- MATERIAL SUPPLIED:
·····

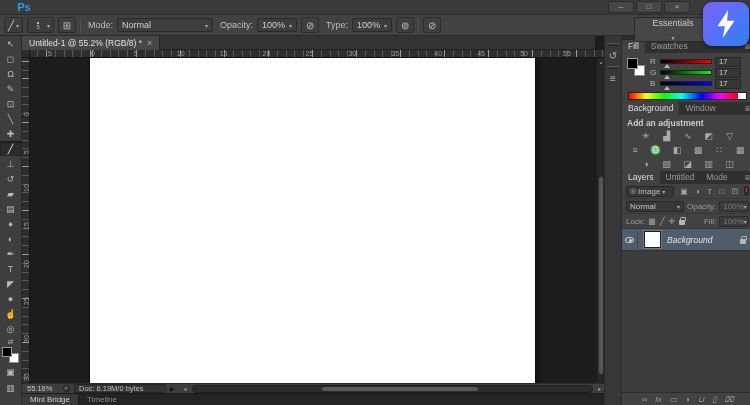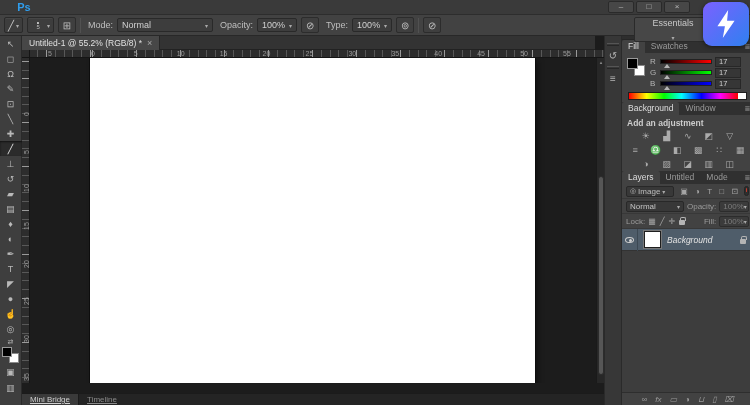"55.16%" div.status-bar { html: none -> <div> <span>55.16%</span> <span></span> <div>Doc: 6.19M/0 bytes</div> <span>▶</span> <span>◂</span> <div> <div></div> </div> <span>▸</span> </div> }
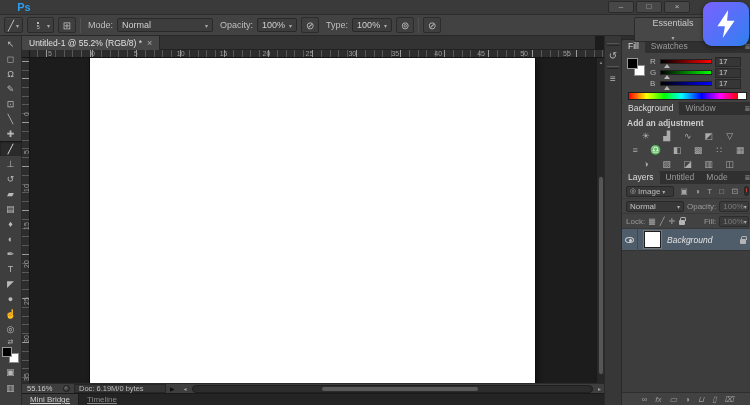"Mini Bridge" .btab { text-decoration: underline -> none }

·····

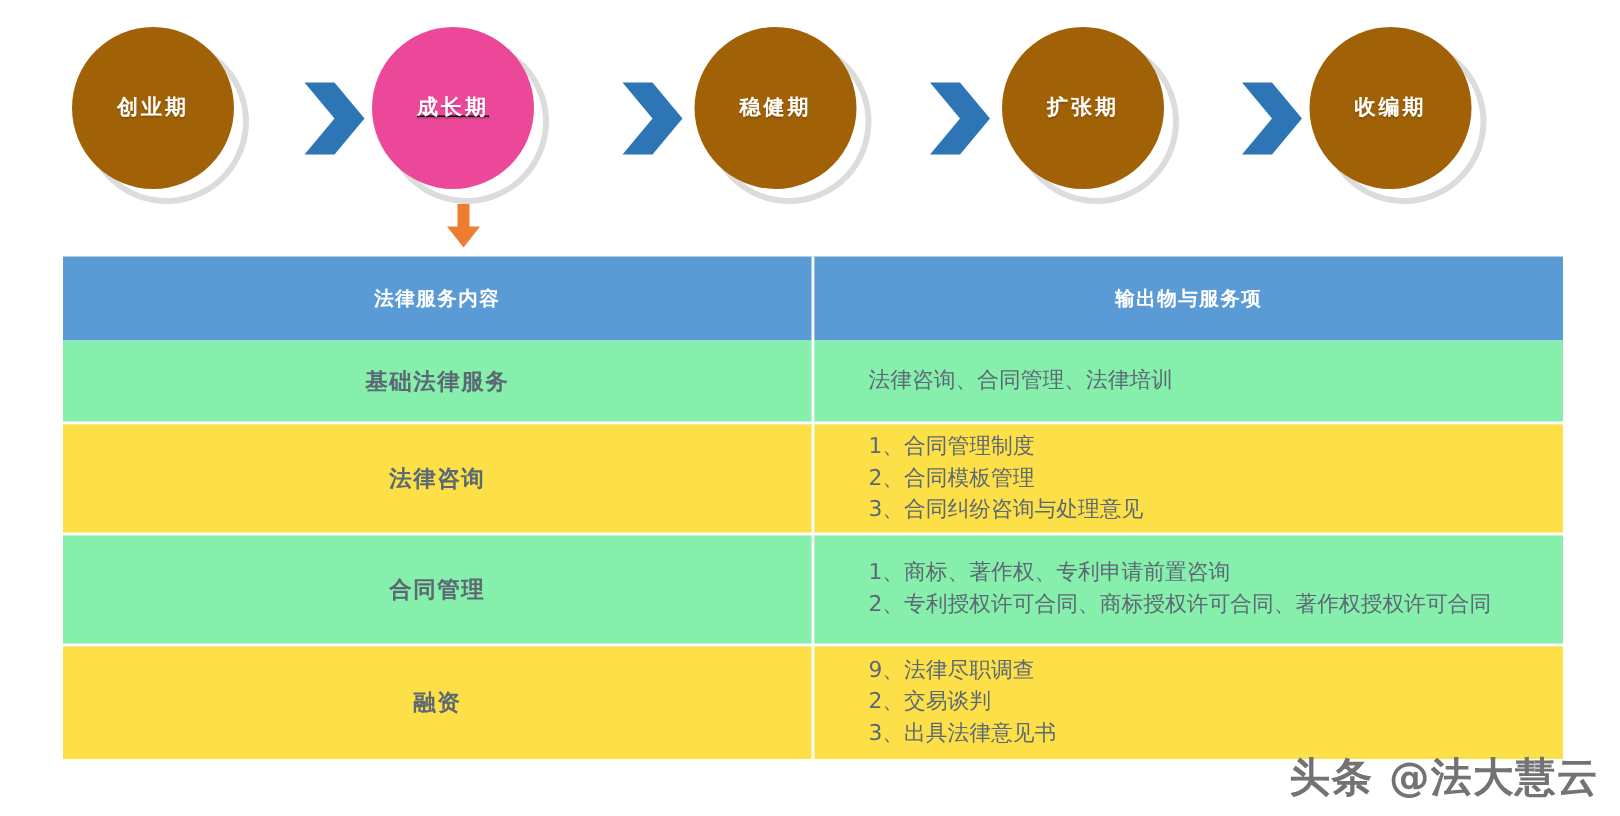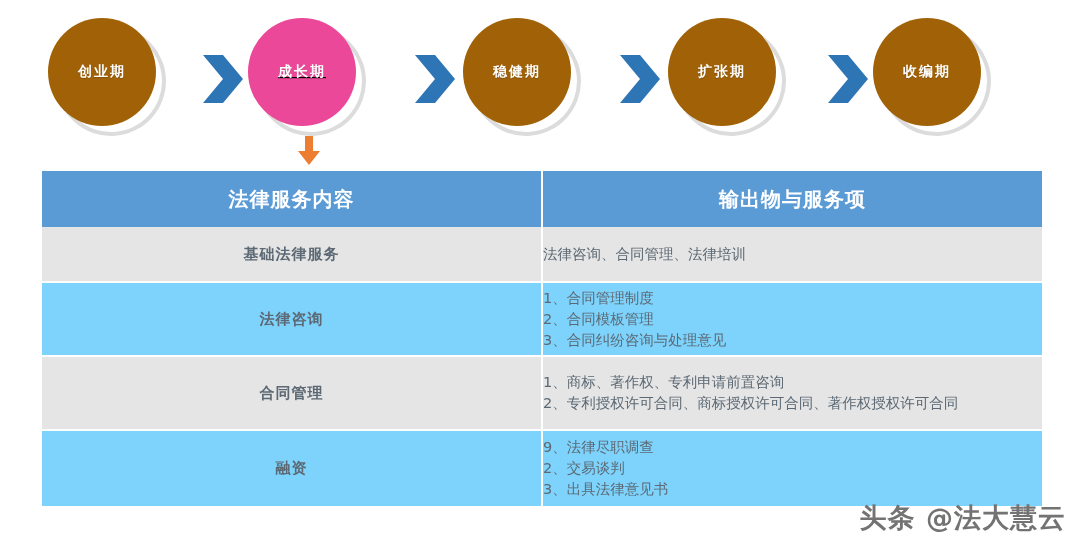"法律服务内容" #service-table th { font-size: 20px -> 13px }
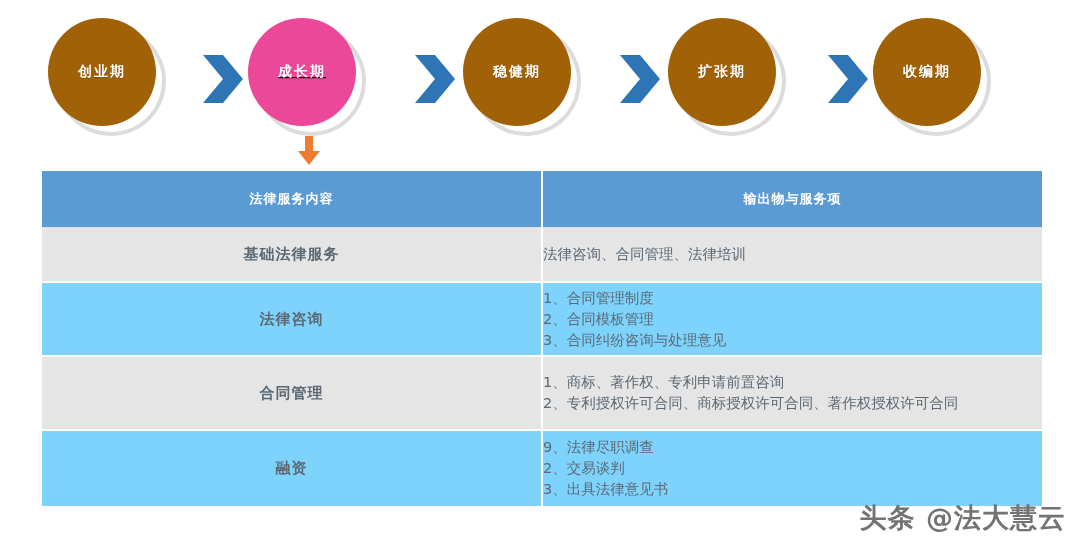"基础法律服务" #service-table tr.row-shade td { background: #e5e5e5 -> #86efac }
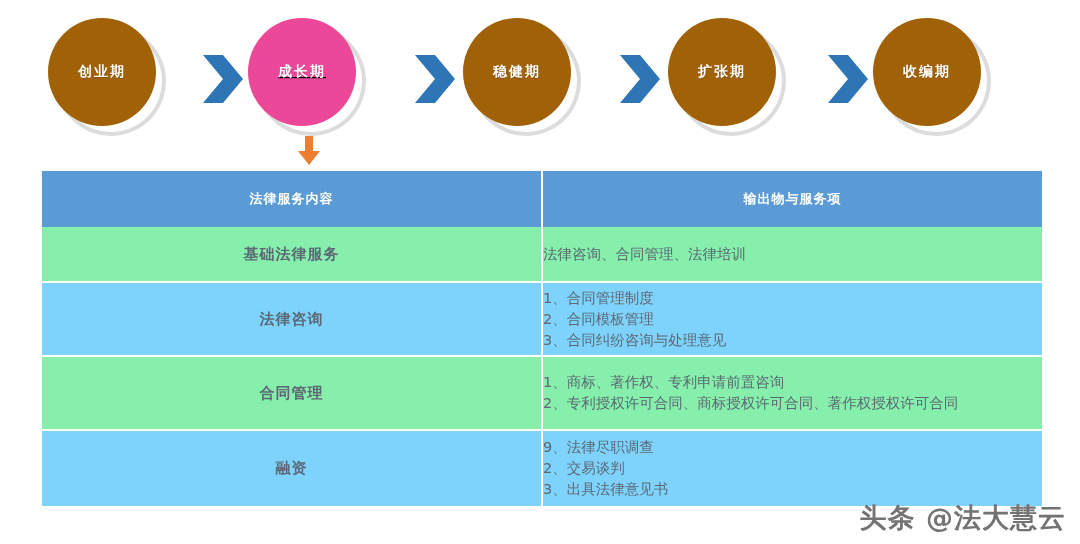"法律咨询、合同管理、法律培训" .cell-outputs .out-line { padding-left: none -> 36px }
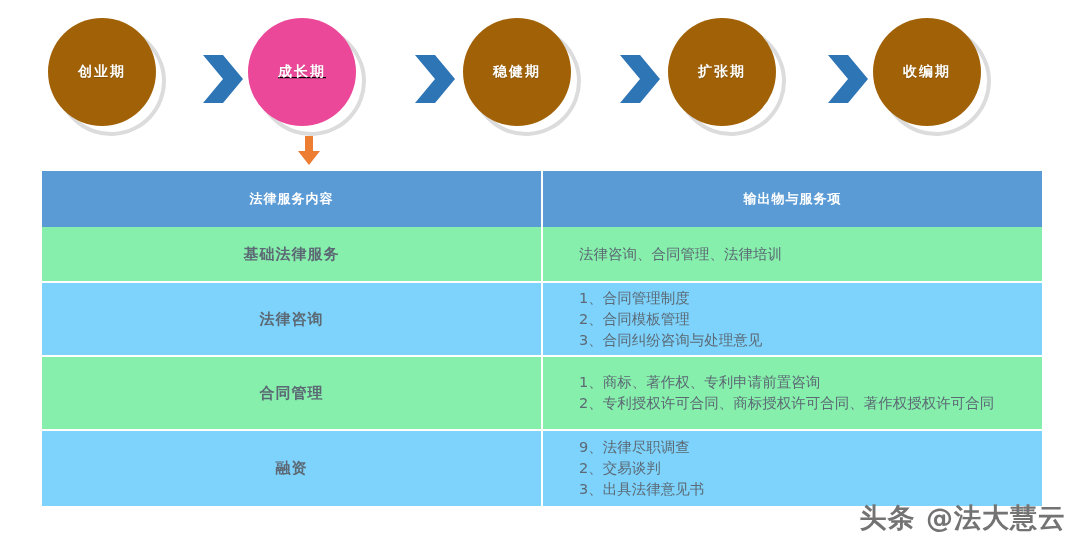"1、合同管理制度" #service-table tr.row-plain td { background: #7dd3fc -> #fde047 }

·····

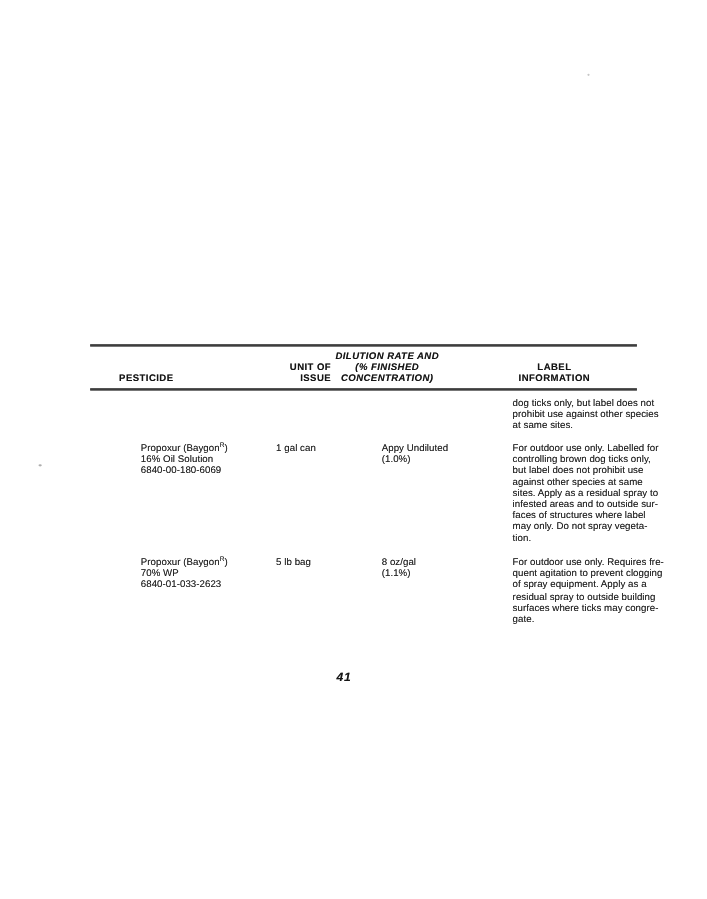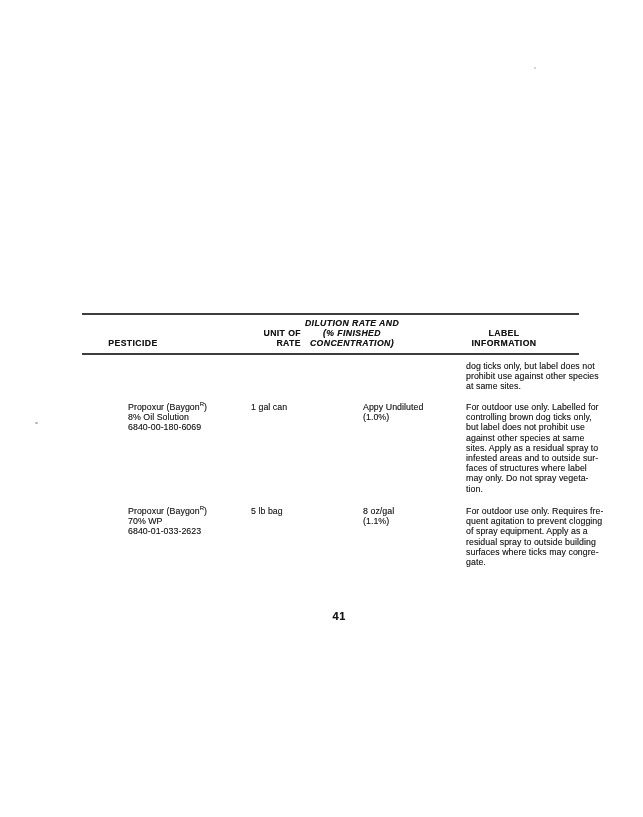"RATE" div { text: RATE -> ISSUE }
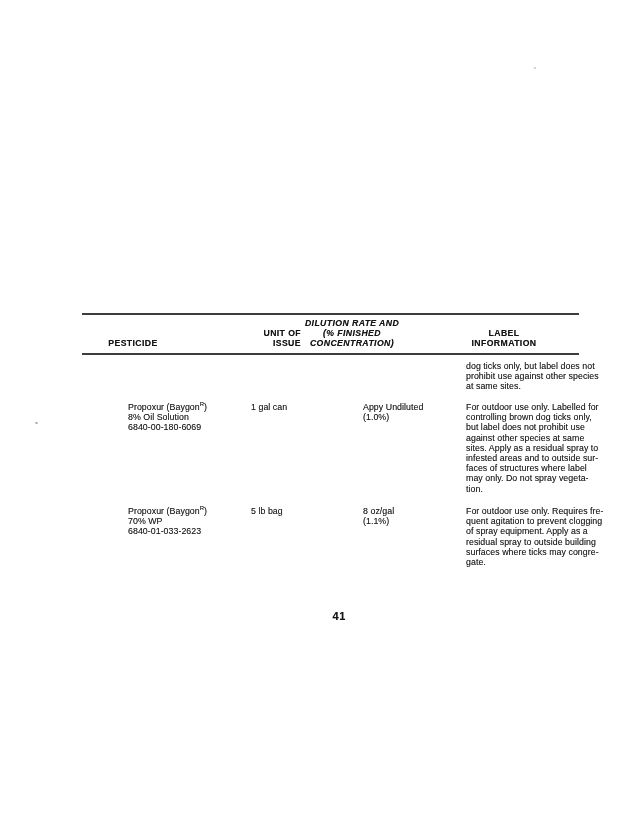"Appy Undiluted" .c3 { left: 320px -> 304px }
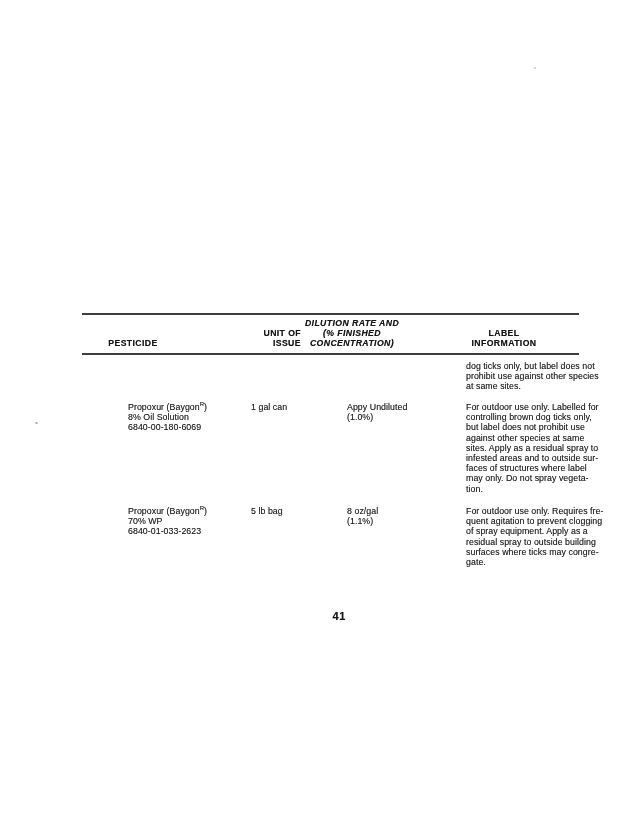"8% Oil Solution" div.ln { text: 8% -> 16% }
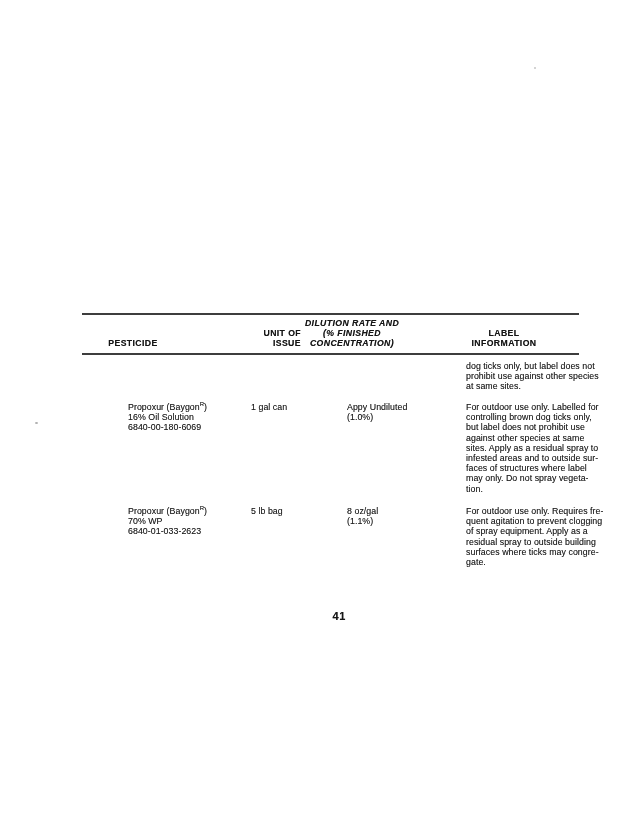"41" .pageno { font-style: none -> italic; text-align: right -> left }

·····

- WHAT YOU WILL DO:
To complete this exercise, transcribe exactly the lines above from the one that holds "#service-table tr.row-shade td" through the one that holds "#service-table tr.row-plain td". Pictures stay out.

- FINISHED EXERCISE:
"基础法律服务" #service-table tr.row-shade td { background: #e5e5e5 -> #86efac }
"法律咨询、合同管理、法律培训" .cell-outputs .out-line { padding-left: none -> 36px }
"1、合同管理制度" #service-table tr.row-plain td { background: #7dd3fc -> #fde047 }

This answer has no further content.